Television White Space for Rural Wireless Broadband

This week Telco2 (publisher of NZTelco) has released an InternetNZ-funded study of the practical application of Television White Space Broadband for use in rural New Zealand communities.

Television White Space Broadband (TVWS) is an inexpensive, light weight technology – priced closer to wireless broadband equipment than it is to the cellular equipment typically used to cover rural and remote communities. Through its use of television spectrum TVWS can allow broadband coverage far more effectively than technologies like Wi-Fi while emitting just four watts of power – orders of magnitude less than a typical cellular tower.

Using the technology, wireless broadband providers are now able to take advantage of unused television spectrum, while the rights of broadcasters are preserved. In the most straightforward example of TVWS use, if a television broadcaster isn’t using their spectrum in a particular area, and if its use for broadband wouldn’t compromise a broadcast elsewhere, that spectrum is available for use delivering wireless broadband in a dynamic yet controlled way.

To evaluate the potential utility of TVWS in New Zealand, three rural communities that will be missed by the RBI were identified and evaluated. Radio coverage models were constructed simulating common, off the shelf Wi-Fi technology and new TVWS equipment. The models were then compared for coverage potential of each technology – with TVWS broadband showing a clear advantage in some situations.

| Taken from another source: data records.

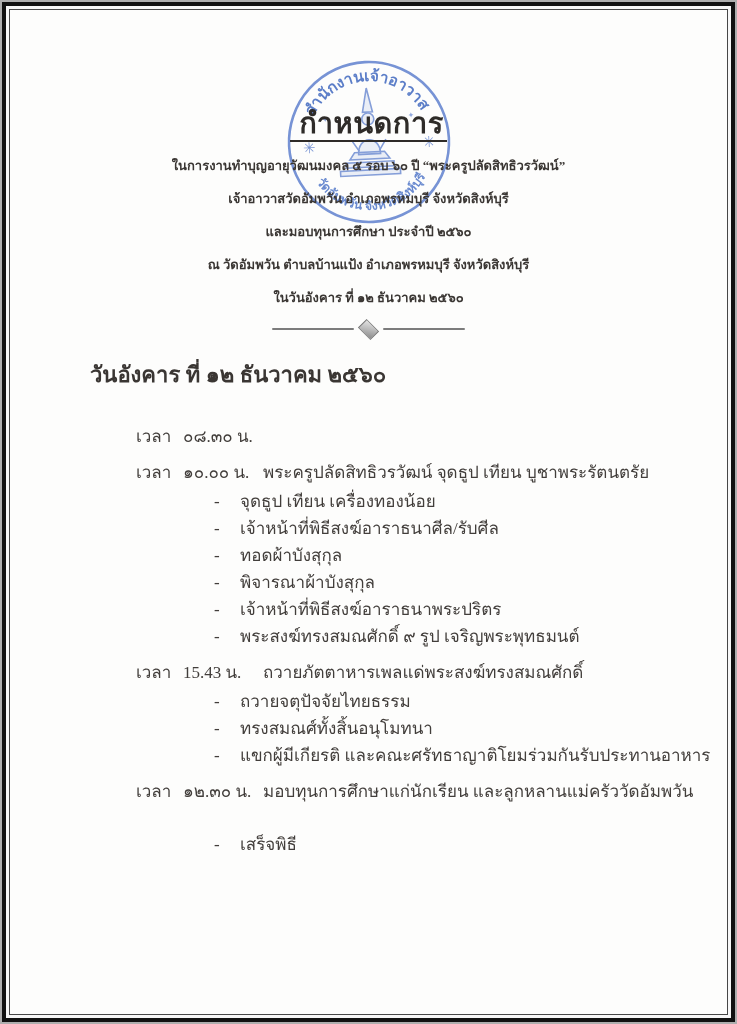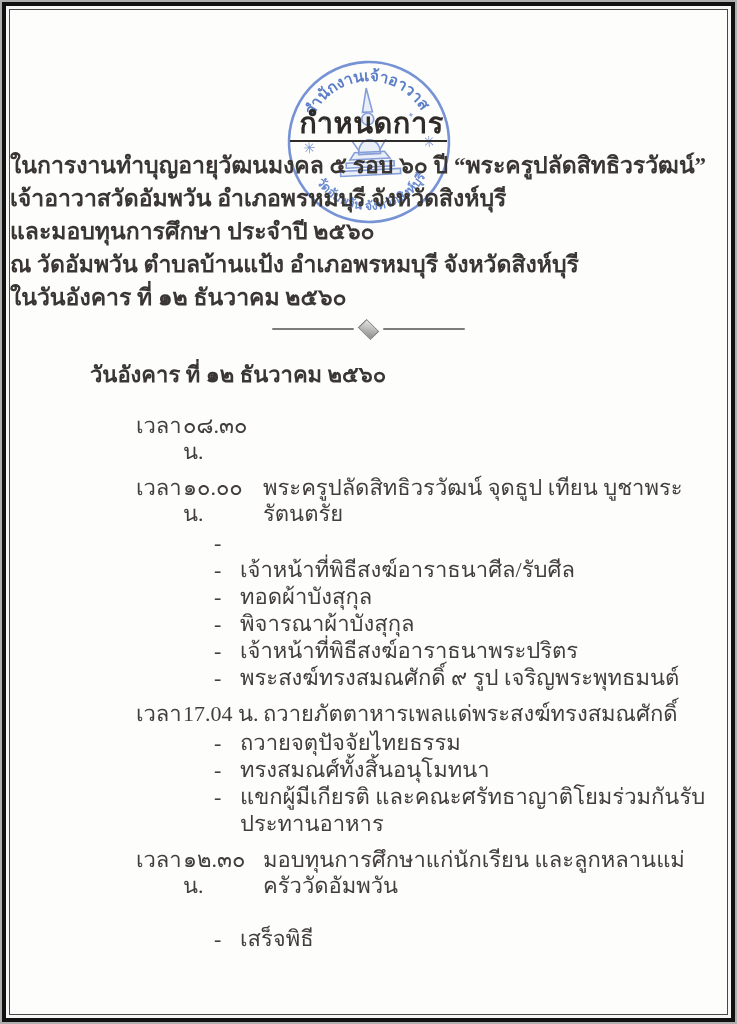"ในการงานทำบุญอายุวัฒนมงคล ๕ รอบ ๖๐ ปี" .header-line { font-size: 23px -> 13px; text-align: left -> center }
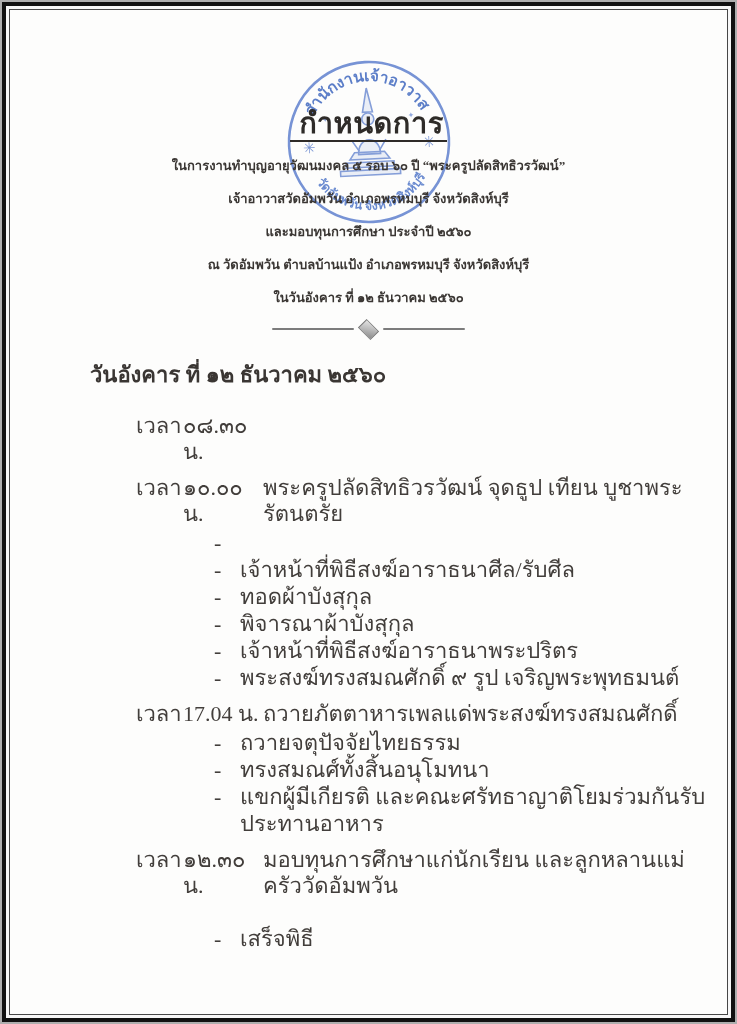"เวลา" .schedule { font-size: 22px -> 17px; margin: 21px 0 0 126px -> 32px 0 0 126px }
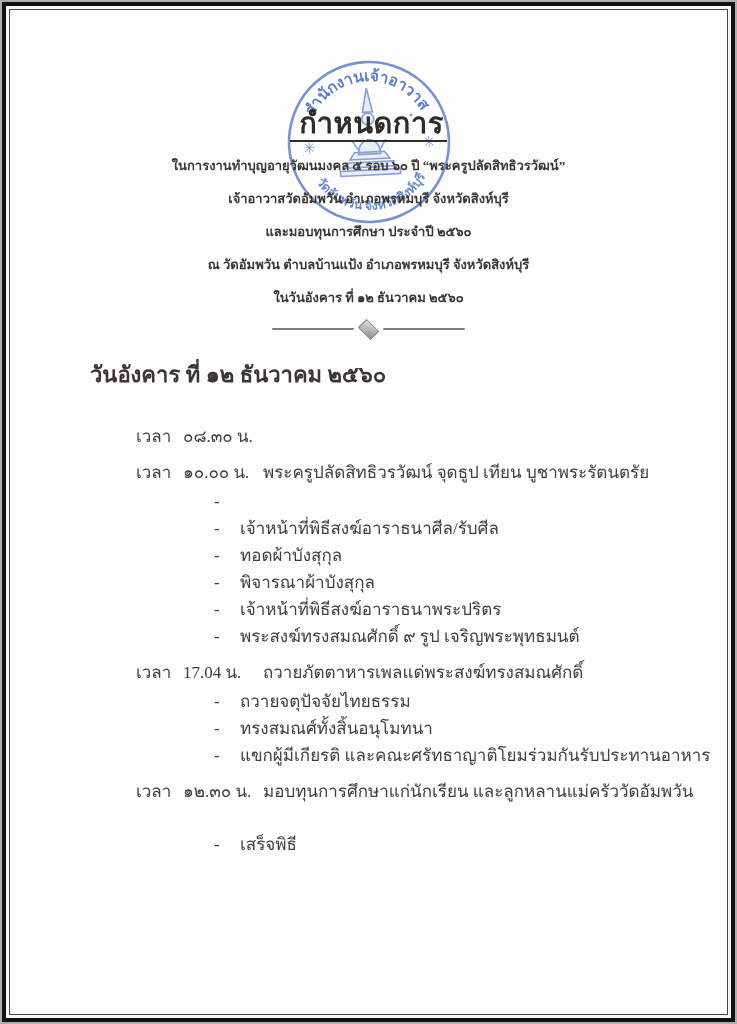"จุดธูป เทียน เครื่องทองน้อย" span { html: none -> <span>จุดธูป เทียน เครื่องทองน้อย</span> }
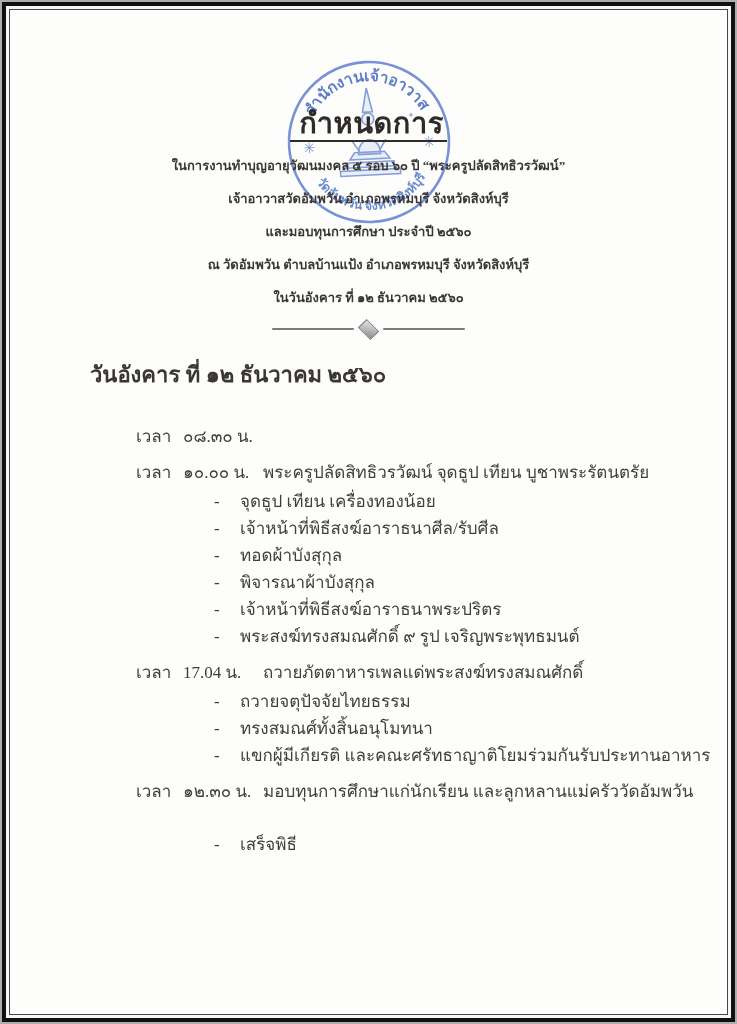"17.04 น." span.ttime { text: 17.04 -> 15.43 }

The full report is available online: http://tinyurl.com/bph5amf from InternetNZ.

One thought on “Television White Space for Rural Wireless Broadband

  1. Fascinating study of Parakino, for your reference, its about to be totally covered with GURL wireless that covers 22 of the 30 houses (the 22 that asked us to build community coverage for them), additionally the other houses in the district that are lived in will be covered for future connectivity, all using current commodity technologies. This is partially funded by the RSBI connecting the schools at Whanganui Awa, Aberfeldy and Upokongaro, and an additional 3 small repeaters down the valley. All it took was a little bit of local passion and drive, and 2 days with binoculars and a quad bike to plan.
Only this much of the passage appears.